Le 13 novembre 2015, cette témoin-clé s’est retrouvée nez à nez avec le terroriste Abdelhamid Abaaoud devant un buisson avant de le dénoncer. Elle doit être entendue ce vendredi devant la cour d’assises spéciale de Paris.
Le 15 novembre 2015, cette femme, depuis anonymisée à chaque apparition médiatique derrière le pseudonyme de «Sonia», avait reconnu le terroriste belgo-marocain qui était en contact avec sa cousine Hasna Aït Belahcen, qu’elle hébergeait chez elle. D’un coup de fil, elle a transmis des informations concernant Abdelhamid Abaaoud à la police. Un acte qui a permis l’intervention décisive à Saint-Denis.
Cet acte de bravoure, qui a permis la neutralisation du terroriste, a été salué faisant de «Sonia» une héroïne, tout en l’exposant au danger et aux risques de représailles.
Protection des témoins
Quelques mois plus tard, l’élu Les Républicains de Côte-d’Or, Alain Houpert, a exigé la protection de cette femme et de toutes les personnes qui se retrouvaient dans la même situation qu’elle, en mettant en lumière le vide juridique sur la protection des témoins en France.
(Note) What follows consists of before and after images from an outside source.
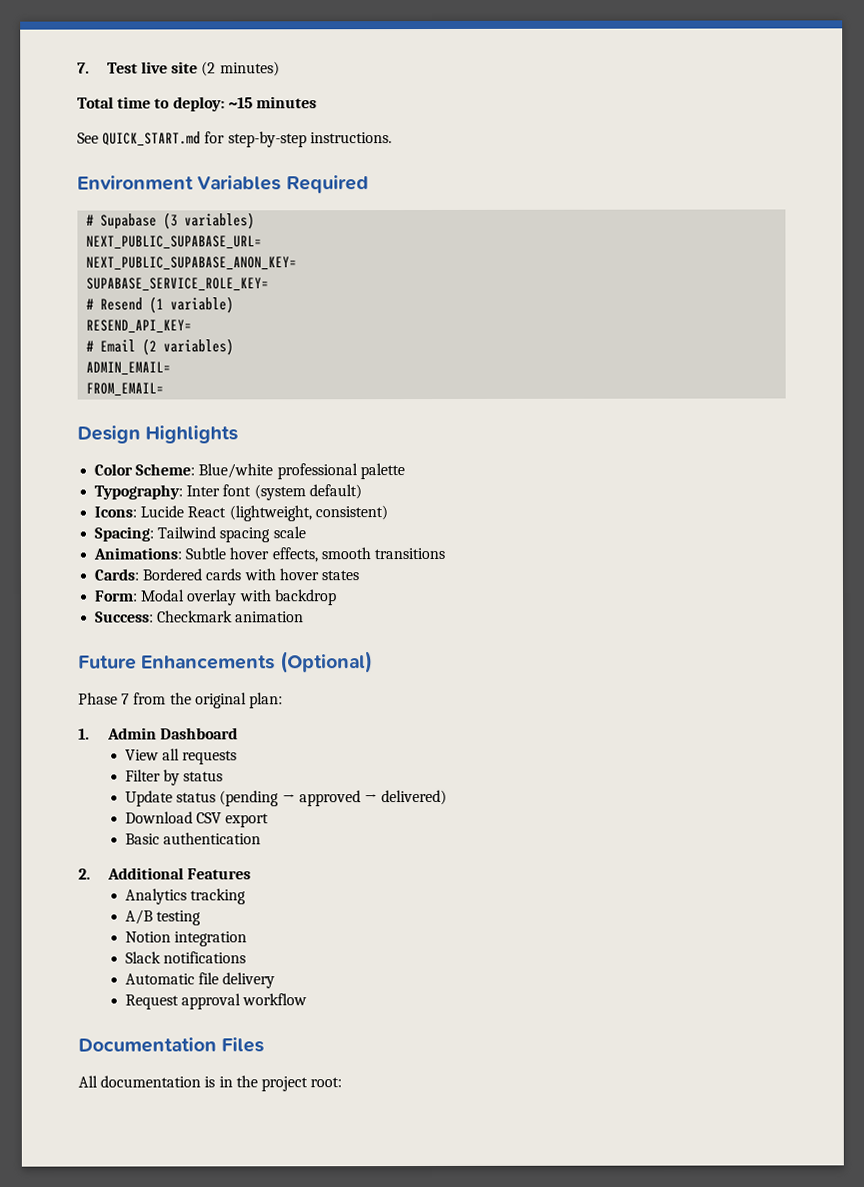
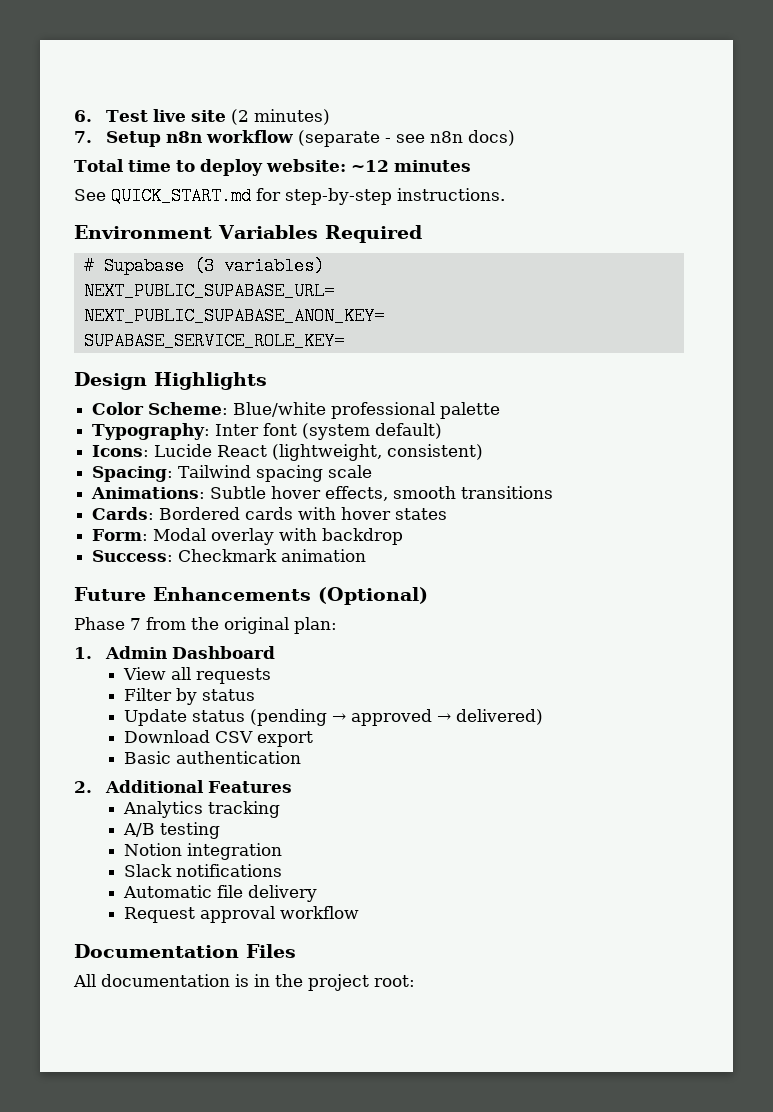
- 7. Test live site (2 minutes)
+ 6. Test live site (2 minutes)
+ 7. Setup n8n workflow (separate - see n8n docs)
- Total time to deploy: ~15 minutes
+ Total time to deploy website: ~12 minutes
- # Resend (1 variable)
- RESEND_API_KEY=
- # Email (2 variables)
- ADMIN_EMAIL=
- FROM_EMAIL=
«Le véritable nom de ce témoin apparaît dans toute la procédure à laquelle ont accès l’ensemble des parties civiles, les mis en examen ainsi que certains médias, mettant sa sécurité en grand péril», disait-il.
Une requête à laquelle avait répondu favorablement le ministre de l’Intérieur à l’époque, Bernard Cazeneuve. «Le Gouvernement a effectivement décidé de renforcer et d'adapter les dispositions du code de procédure pénale en matière de protection des témoins, dans le cadre du projet de loi renforçant la lutte contre le crime organisé, le terrorisme et leur financement, et améliorant l'efficacité et les garanties de la procédure pénale, délibéré en conseil des ministres le 3 février 2016 et discuté au Parlement dès le printemps», peut-on lire sur le site du Sénat.
Une rencontre en face à face
Au micro de France Inter, «Sonia» avait raconté en 2016 sa rencontre nez à nez avec le terroriste. Deux jours après l’attentat, la femme était dans le salon avec la cousine d’Abdelhamid Abaaoud. Le téléphone de cette dernière a sonné et un numéro belge s’affichait sur l’écran. Hasna Aït Belahcen a demandé à «Sonia» un véhicule pour aller chercher «un de ses petits cousins qui dort dehors». S’inquiétant pour sa colocatrice, «Sonia» avait décidé de l’accompagner avec son amoureux.
Alors que le mari de la témoin-clé est resté dans la voiture, «Sonia» a accompagné la cousine du terroriste à l’extérieur quand soudain, un homme a surgi d’un buisson. Il s’agit d’Abdelhamid Abaaoud.
Le terroriste se vantait d’avoir tiré à la kalachnikov et «Sonia» n’arrêtait pas de protester. Abaaoud prétendait que «90 terroristes» était sur le sol français pour mener de nouvelles attaques contre des «kouffars et des mécréants». Le but étant de venger «les bombardements en Syrie».
«Je lui dis qu'il a tué des innocents, que l'islam, ce n'est pas ça», avait-elle affirmé. «J’ai vu un monstre sanguinaire devant moi», avait-elle dit après avoir réalisé qu’elle était en face de l’un des terroristes les plus recherchés en France.
De retour chez elle, Sonia avait montré des photos des victimes sur les terrasses à Hasna Aït Belahcen. «Pour moi, les victimes avaient besoin du coupable devant elles, pour qu’elles puissent comprendre et voir la froideur de cet être ignoble. Il était impossible pour moi d’être complice. Déjà, être au courant, ça me rendait complice. Laisser agir, ça me rendait coupable», précisait-elle.
Comprenant que la cousine du terroriste ne le ferait pas, l’héroïne a pris son téléphone et a rapporté les informations et le déroulement de cette rencontre macabre à la police. C’est ce coup de téléphone qui a permis la neutralisation d’Abdelhamid Abaaoud.